2012-09-08 Thread Måns Nilsson
Subject: Re: Are people still building SONET networks from scratch? Date: Sun, 
Sep 09, 2012 at 01:15:35AM -0500 Quoting Jimmy Hess (mysi...@gmail.com):
> On 9/8/12, Måns Nilsson  wrote:
> > Subject: Re: Are people still building SONET networks from scratch? Date:
> > Just the fact that BFD had to be reinvented shows that there is ample
> > reason to prefer the steady-train-of-frames-with-status of SONET/SDH over
> > perhaps-nobody-sent-a-packet-or-the-line-is-dead quagmire of Ethernet --
> 
> Not all Ethernet switching implementations are necessarily equal;
> there are 802.3ah  OA&M and 802.1ag connectivity fault management /
> Loopback (MAC ping) / Continuity Check Protocol / Link Trace.   (Which
> aren't much use without management software, however.)

Of course. 

> There  /are/  reasons to prefer SONET for certain networks or
> applications; so it might (or might not)  be a reasonable requirement,
> it just depends.

Yes. 

> Price is not one of those reasons;  all the added complexity and use
> of less common equipment has some major costs, not to mention risks,
> involved if mixing many different service providers' products.  SONET
> comes at a massive price premium per port and switching table entry on
> hardware modules that are much more expensive than 10g switches,  and
> providers often charge a big premium regardless...

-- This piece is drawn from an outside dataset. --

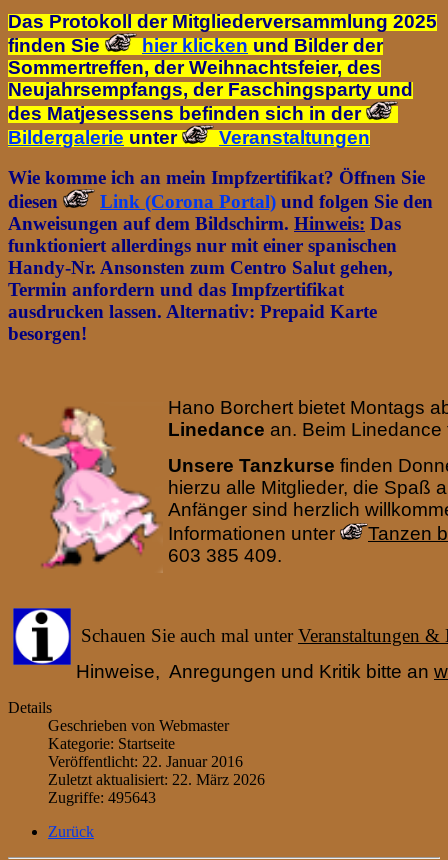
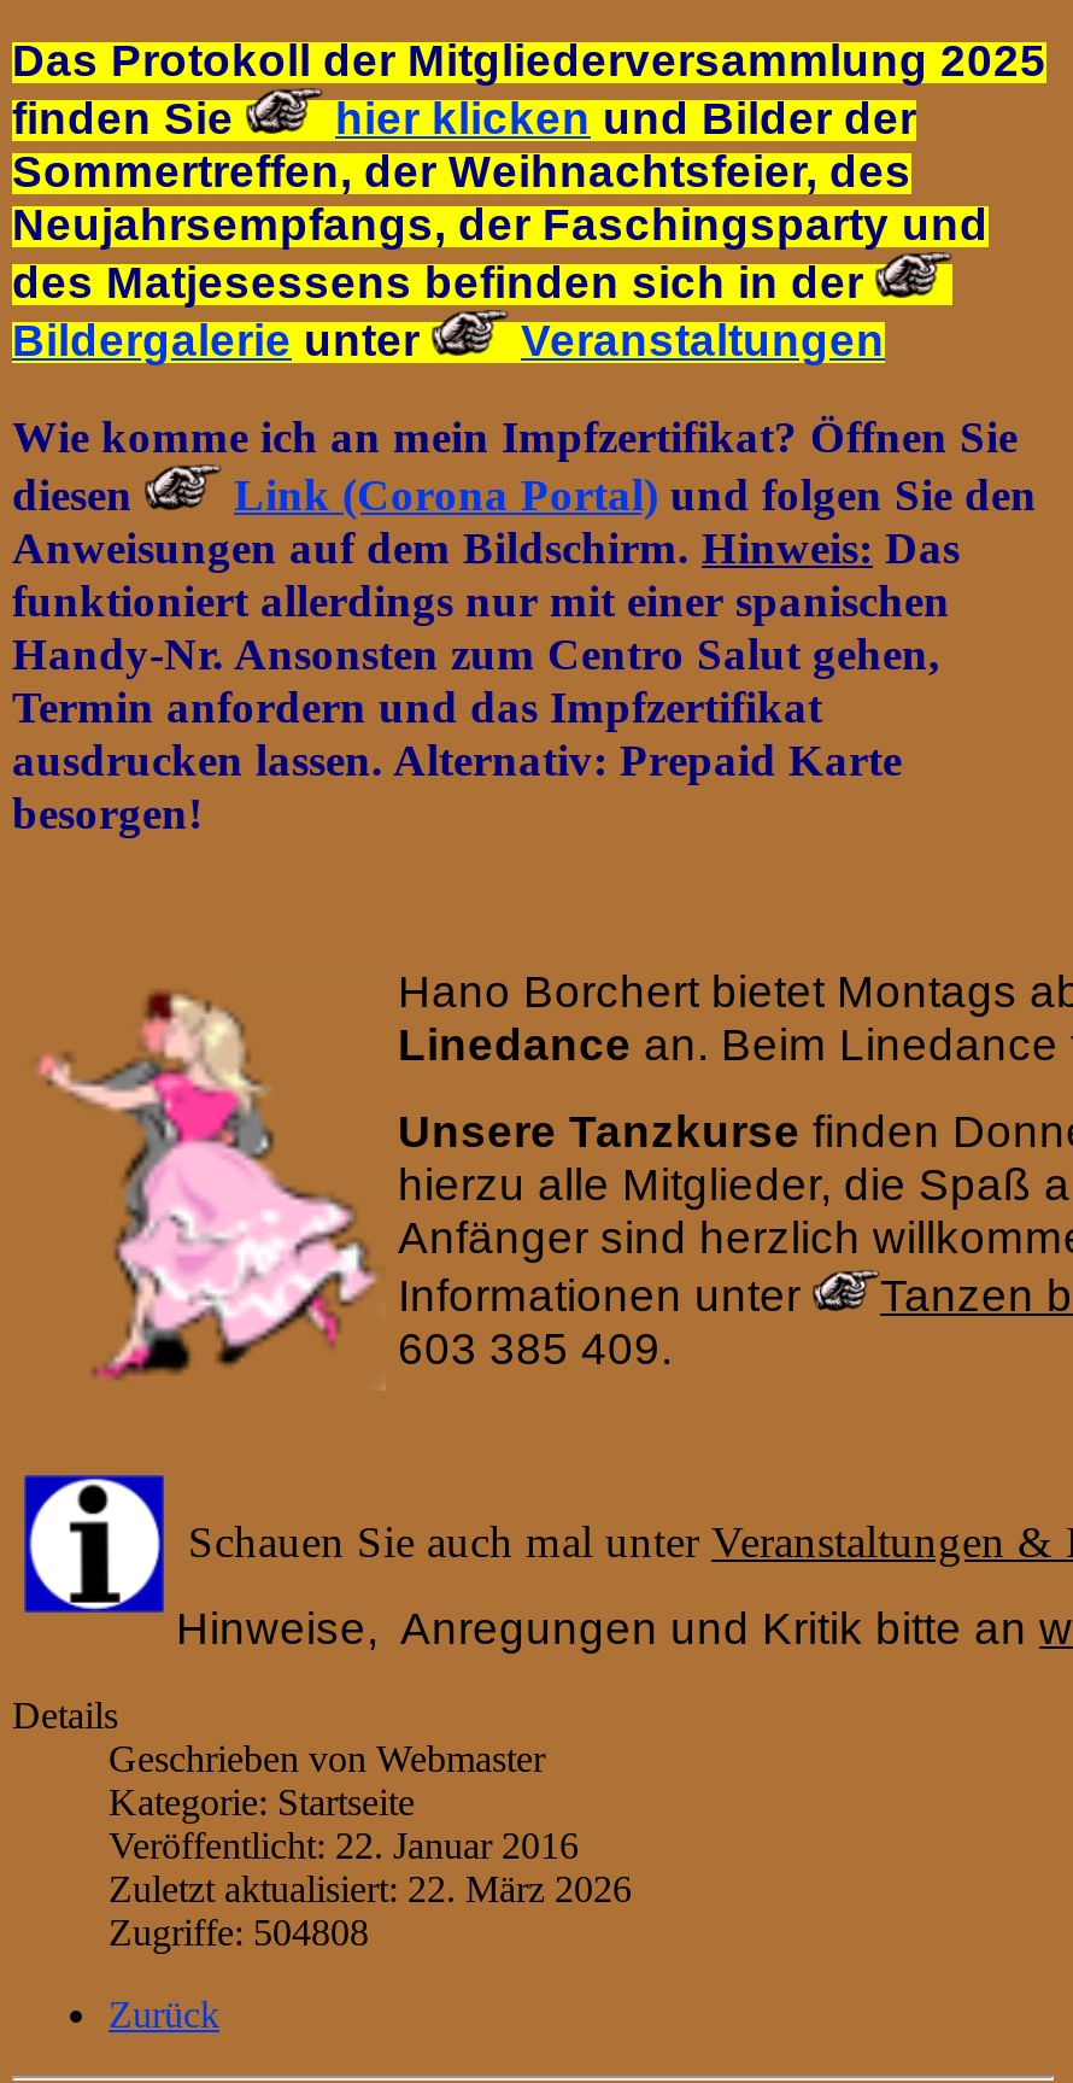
[48,789,156,806] Zugriffe: 495643 -> [109,1911,369,1952] Zugriffe: 504808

Yes. The 6x difference I alluded to was a comparison of line cards for
OC192 and 10GE on major league routers, like CRS or T-series. Most of
the bits are the same, yet the price \delta is insane.

> Therefore; it is not the least bit surprising that a 10g wave would be
> massively less expensive in many cases than an OC3 over a long
> distance between point A and point B.

Especially since it might be possible to get it provisioneed e2e. 
 
> As I see it... if you are thinking of 1000 miles of dark fiber to
> nowhere to support an OC3, then forget  the "wasted" capacity;   the
> cost of all that dark fiber needed just for them should get added to
> the customer's price quote for the OC3.

Yup. 

> Same deal if instead you need an OC48 at various hops to actually
> carry that OC3 and be able to end-to-end and tunnel the DCC bytes over
> IP  or restrict equipment choices so you can achieve that D1-12 byte
> transparency

I'm a simple man. I just want the bitpipe to do IP over. It so happens
that the combined engineering of the telco business made for a nice
set of signalling bells and whistles that tend to work well on long
point-to-point circuits. If not perfectly well, then at least orders of
magnitude better than a protocol that was designed to sometimes convey
frames over one nautical mile of yellow coax.

Then again, the yellow coax has evolved, significantly. 

-- 
Måns Nilsson primary/secondary/besserwisser/machina
MN-1334-RIPE +46 705 989668
Didn't I buy a 1951 Packard from you last March in Cairo?